• ASSIGNMENT
Say how many lines in the records include the string "item", adding no other words.

• Collected data entries
◇ ◇ ◇ ◇ ◇

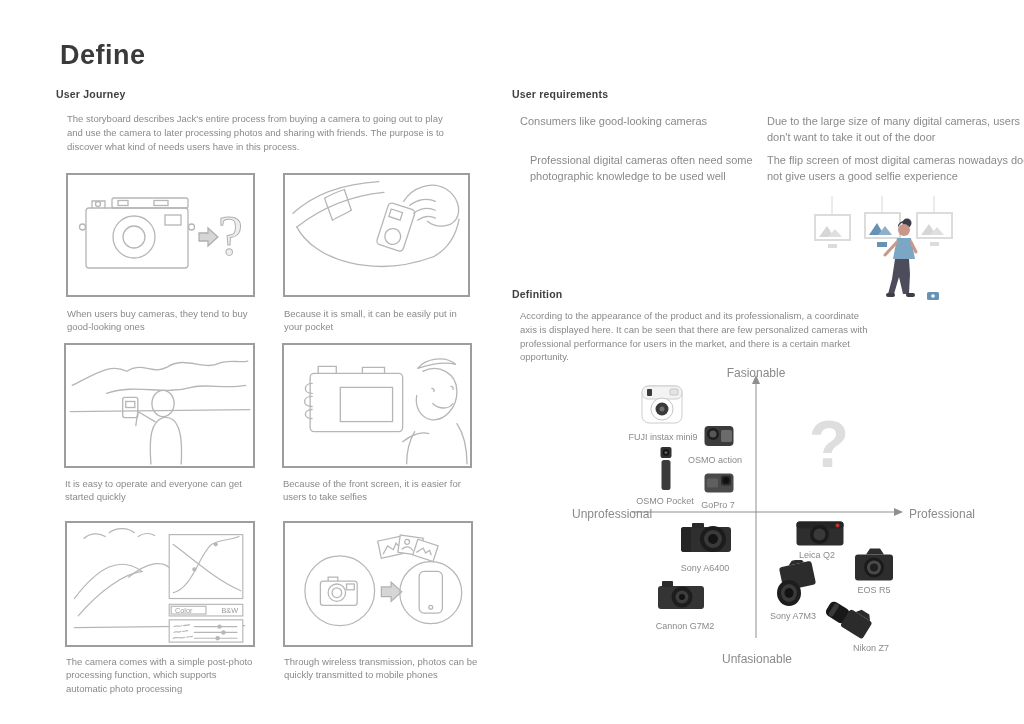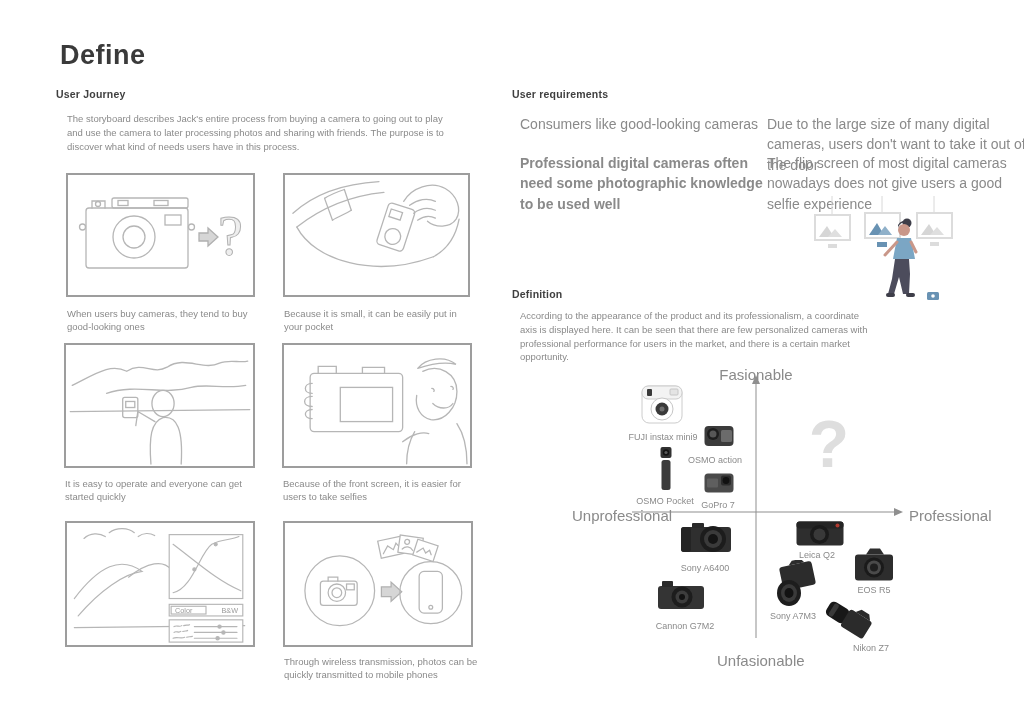--- a/index.html
+++ b/index.html
@@ -18,7 +18,7 @@
   .prod-label{position:absolute;transform:translate(-50%,-50%);font-size:9px;color:#8a8a8a;white-space:nowrap;}
   .qmark{position:absolute;transform:translate(-50%,-50%);font-size:66px;font-weight:bold;color:#dedede;
          font-family:"Liberation Sans",sans-serif;}
-  .req-item{position:absolute;font-size:14px;color:#8a8a8a;line-height:1.45;}
+  .req-item{position:absolute;font-size:11px;color:#8a8a8a;line-height:1.45;}
 </style>
 </head>
 <body>

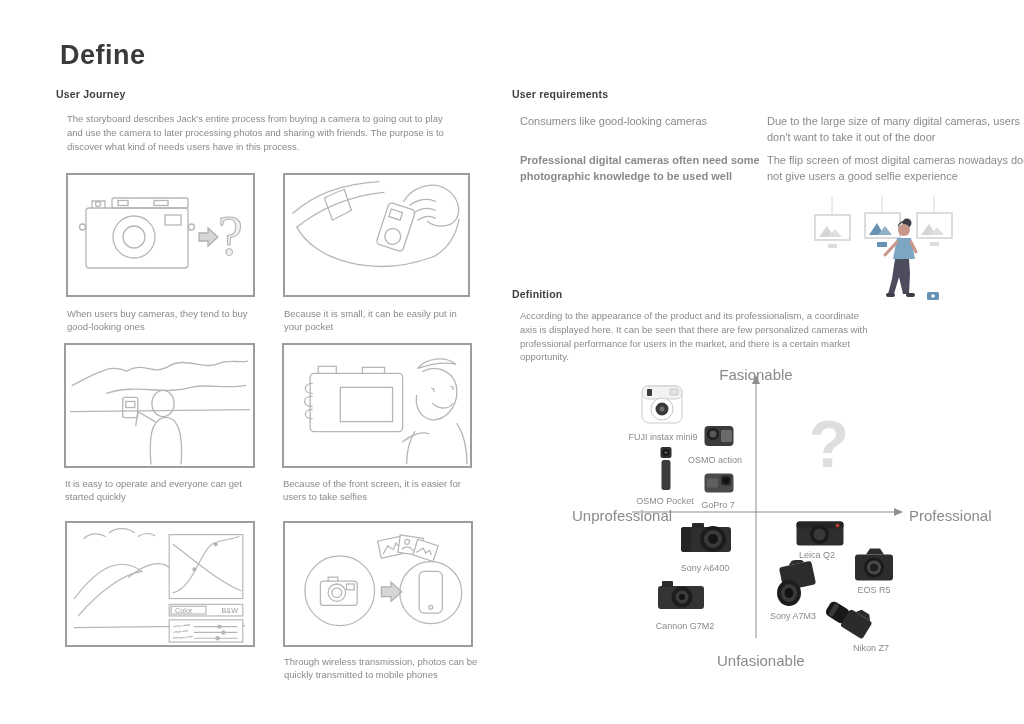--- a/index.html
+++ b/index.html
@@ -169,7 +169,7 @@
   <div class="abs h-section" style="left:480px;top:88px;">User requirements</div>
 
   <div class="req-item" style="left:488px;top:114px;width:240px;">Consumers like good-looking cameras</div>
-  <div class="req-item" style="left:488px;top:153px;width:245px;font-weight:bold;">Professional digital cameras often need some photographic knowledge to be used well</div>
+  <div class="req-item" style="left:498px;top:153px;width:245px;">Professional digital cameras often need some photographic knowledge to be used well</div>
   <div class="req-item" style="left:735px;top:114px;width:265px;">Due to the large size of many digital cameras, users don't want to take it out of the door</div>
   <div class="req-item" style="left:735px;top:153px;width:270px;">The flip screen of most digital cameras nowadays does not give users a good selfie experience</div>
 

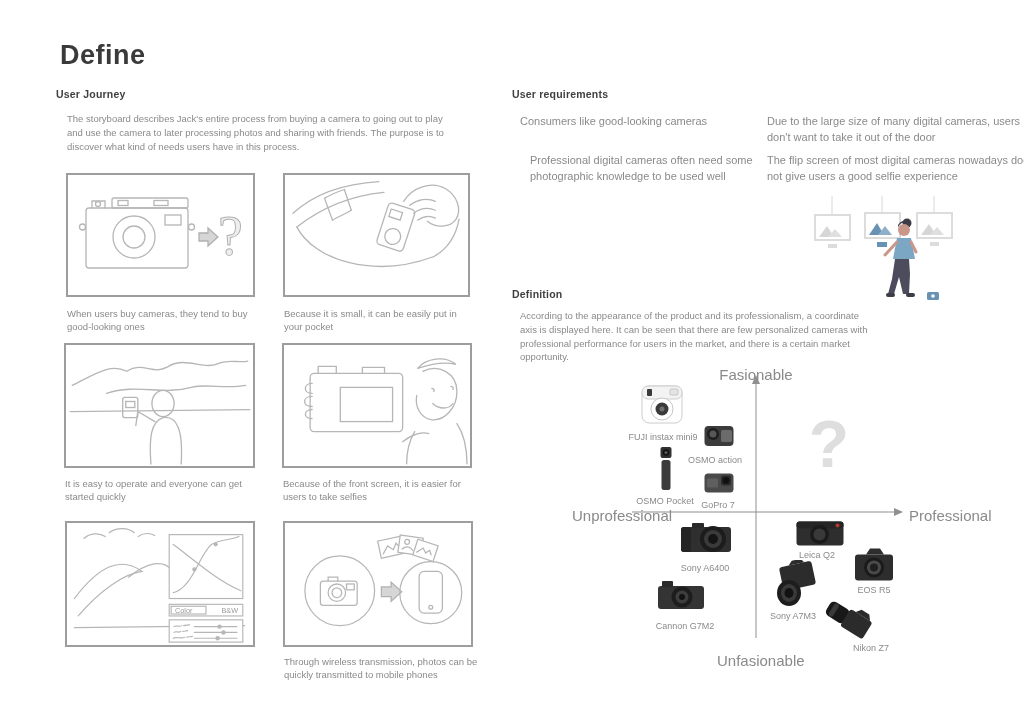--- a/index.html
+++ b/index.html
@@ -13,7 +13,7 @@
   .caption{position:absolute;font-size:9.5px;color:#8a8a8a;line-height:1.4;}
   .sketch{width:100%;height:100%;display:block;}
   .chart{position:absolute;left:540px;top:362px;width:470px;height:306px;}
-  .axis-label{position:absolute;font-size:15px;color:#8a8a8a;white-space:nowrap;}
+  .axis-label{position:absolute;font-size:12px;color:#8a8a8a;white-space:nowrap;}
   .prod{position:absolute;transform:translate(-50%,-50%);}
   .prod-label{position:absolute;transform:translate(-50%,-50%);font-size:9px;color:#8a8a8a;white-space:nowrap;}
   .qmark{position:absolute;transform:translate(-50%,-50%);font-size:66px;font-weight:bold;color:#dedede;

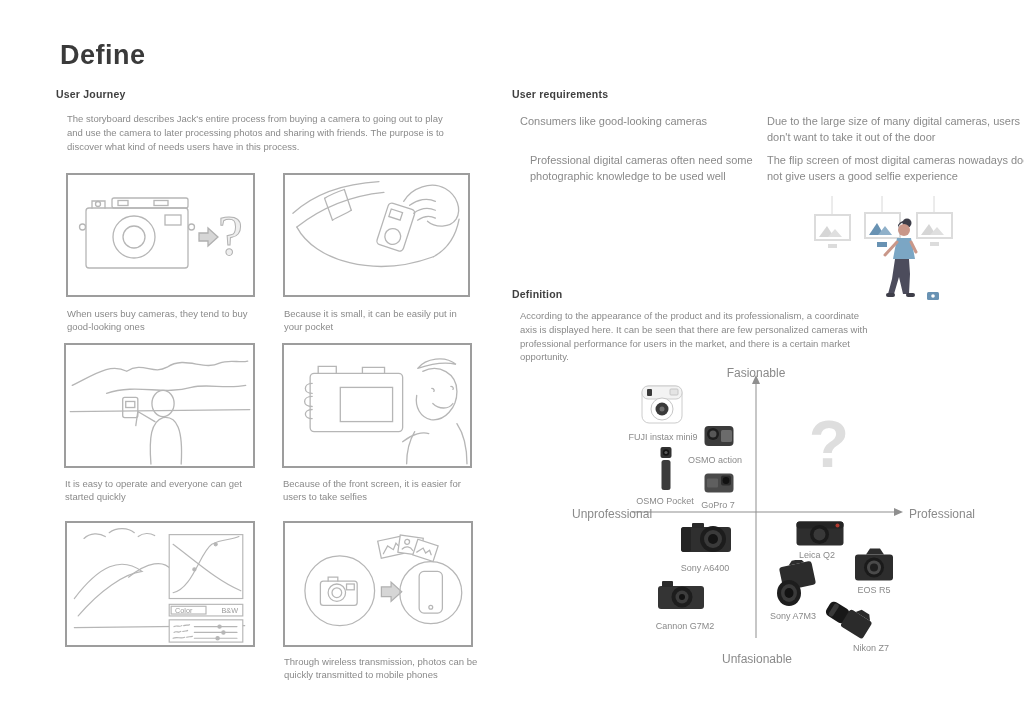--- a/index.html
+++ b/index.html
@@ -164,6 +164,7 @@
     </svg>
   </div>
 
+  <div class="caption" style="left:34px;top:655px;width:190px;">The camera comes with a simple post-photo processing function, which supports automatic photo processing</div>
   <div class="caption" style="left:252px;top:655px;width:196px;">Through wireless transmission, photos can be quickly transmitted to mobile phones</div>
 
   <div class="abs h-section" style="left:480px;top:88px;">User requirements</div>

◇ ◇ ◇ ◇ ◇

• RESPONSE BELOW
7